## What is being asked
A bare number is required: the count of lines in the material below that hold the word "caption".

## Given records
------

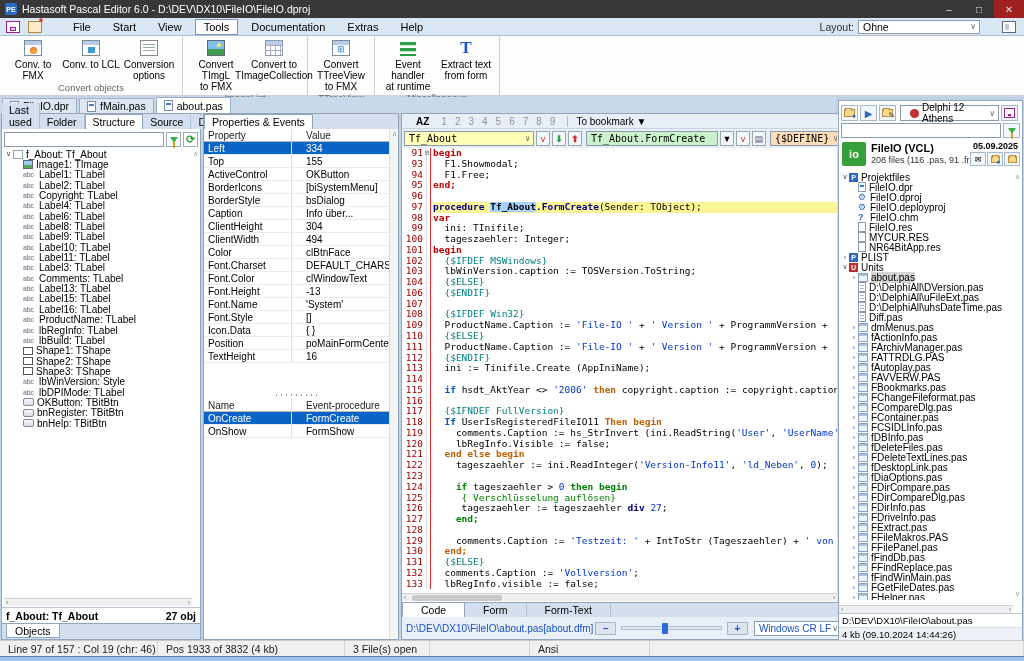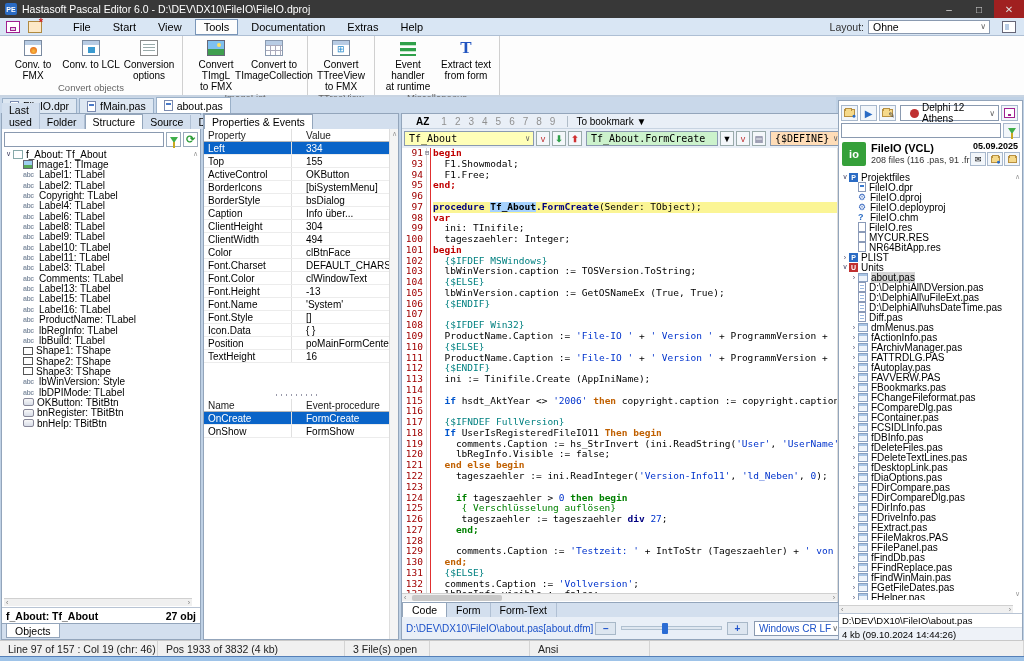--- a/index.html
+++ b/index.html
@@ -27,7 +27,7 @@
   .menu-item.active{background:#fdfdfd;border:1px solid #7a96b8;padding:1px 8px;}
   .menu-spacer{flex:1;}
   .layout-lbl{font-size:10.5px;color:#333;margin-right:4px;}
-  .layout-combo{width:122px;height:14px;background:#fff;border:1px solid #8a9ab0;font-size:10.5px;display:flex;align-items:center;padding-left:4px;justify-content:space-between;margin-right:12px;}
+  .layout-combo{width:122px;height:14px;background:#fff;border:1px solid #8a9ab0;font-size:10.5px;display:flex;align-items:center;padding-left:4px;justify-content:space-between;margin-right:22px;}
   .combo-arr{color:#666;font-size:8px;padding-right:3px;}
   .ic-layout{width:14px;height:12px;border:1px solid #667;background:#fff;margin-right:8px;position:relative;}
   .ic-layout::after{content:"";position:absolute;left:2px;top:2px;width:4px;bottom:2px;background:#b8cce4;}

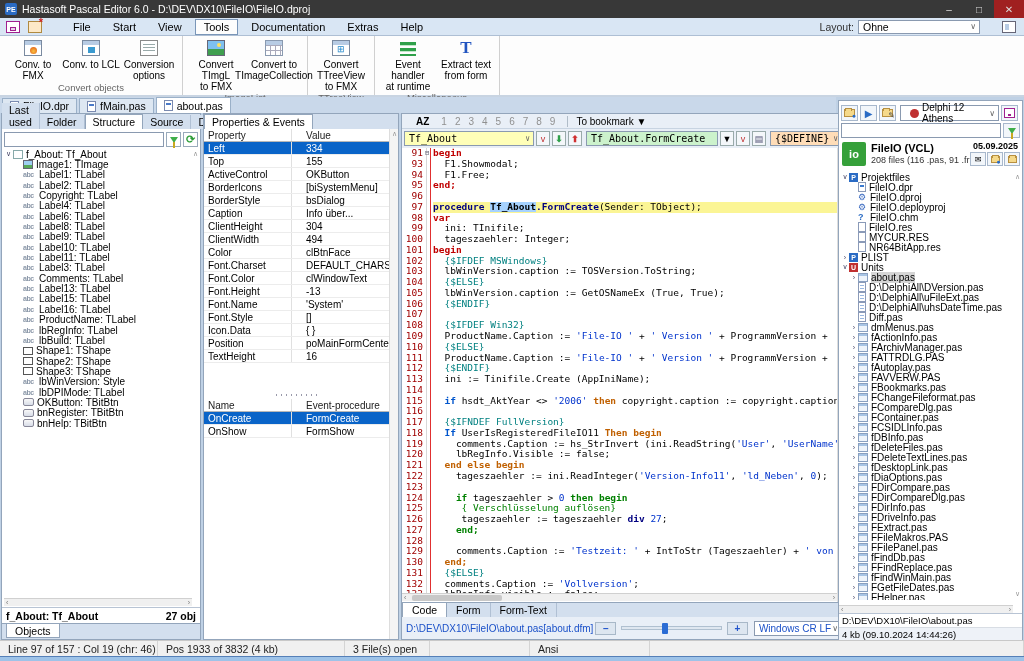--- a/index.html
+++ b/index.html
@@ -644,7 +644,6 @@
       <div class="cl"><span class="ln">102</span><span class="bar"></span><span class="tx"><span>  </span><span class="tk-d">{$IFDEF MSWindows}</span></span></div>
       <div class="cl"><span class="ln">103</span><span class="bar"></span><span class="tx"><span>  lbWinVersion.caption := TOSVersion.ToString;</span></span></div>
       <div class="cl"><span class="ln">104</span><span class="bar"></span><span class="tx"><span>  </span><span class="tk-d">{$ELSE}</span></span></div>
-      <div class="cl"><span class="ln">105</span><span class="bar"></span><span class="tx"><span>  lbWinVersion.caption := GetOSNameEx (True, True);</span></span></div>
       <div class="cl"><span class="ln">106</span><span class="bar"></span><span class="tx"><span>  </span><span class="tk-d">{$ENDIF}</span></span></div>
       <div class="cl"><span class="ln">107</span><span class="bar"></span><span class="tx"></span></div>
       <div class="cl"><span class="ln">108</span><span class="bar"></span><span class="tx"><span>  </span><span class="tk-d">{$IFDEF Win32}</span></span></div>

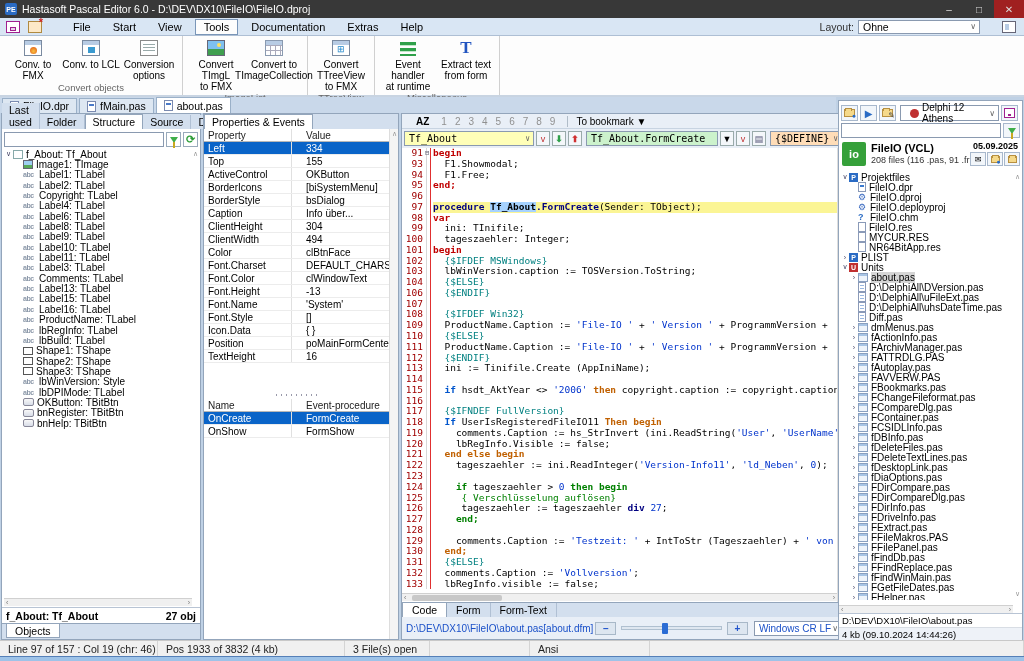--- a/index.html
+++ b/index.html
@@ -137,7 +137,7 @@
   .tk-sel{color:#000;font-weight:bold;background:#a6d2ff;}
   .evscroll{position:absolute;right:0;top:34px;bottom:37px;width:9px;background:#f4f4f4;border-left:1px solid #ddd;}
   .etabs{position:absolute;left:0;right:0;bottom:22px;height:15px;background:#d3dfee;border-top:1px solid #93a5bb;display:flex;}
-  .etab{padding:1px 9px;font-size:10.5px;height:15px;border-right:1px solid #b0c0d4;}
+  .etab{padding:1px 18px;font-size:10.5px;height:15px;border-right:1px solid #b0c0d4;}
   .etab.active{background:#fff;border:1px solid #93a5bb;border-top:none;}
   .epath{position:absolute;left:0;right:0;bottom:0;height:22px;background:#e9eff7;display:flex;align-items:center;padding:0 4px;font-size:10px;}
   .bluetxt{color:#1a50c8;}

------

## Result of the exercise
2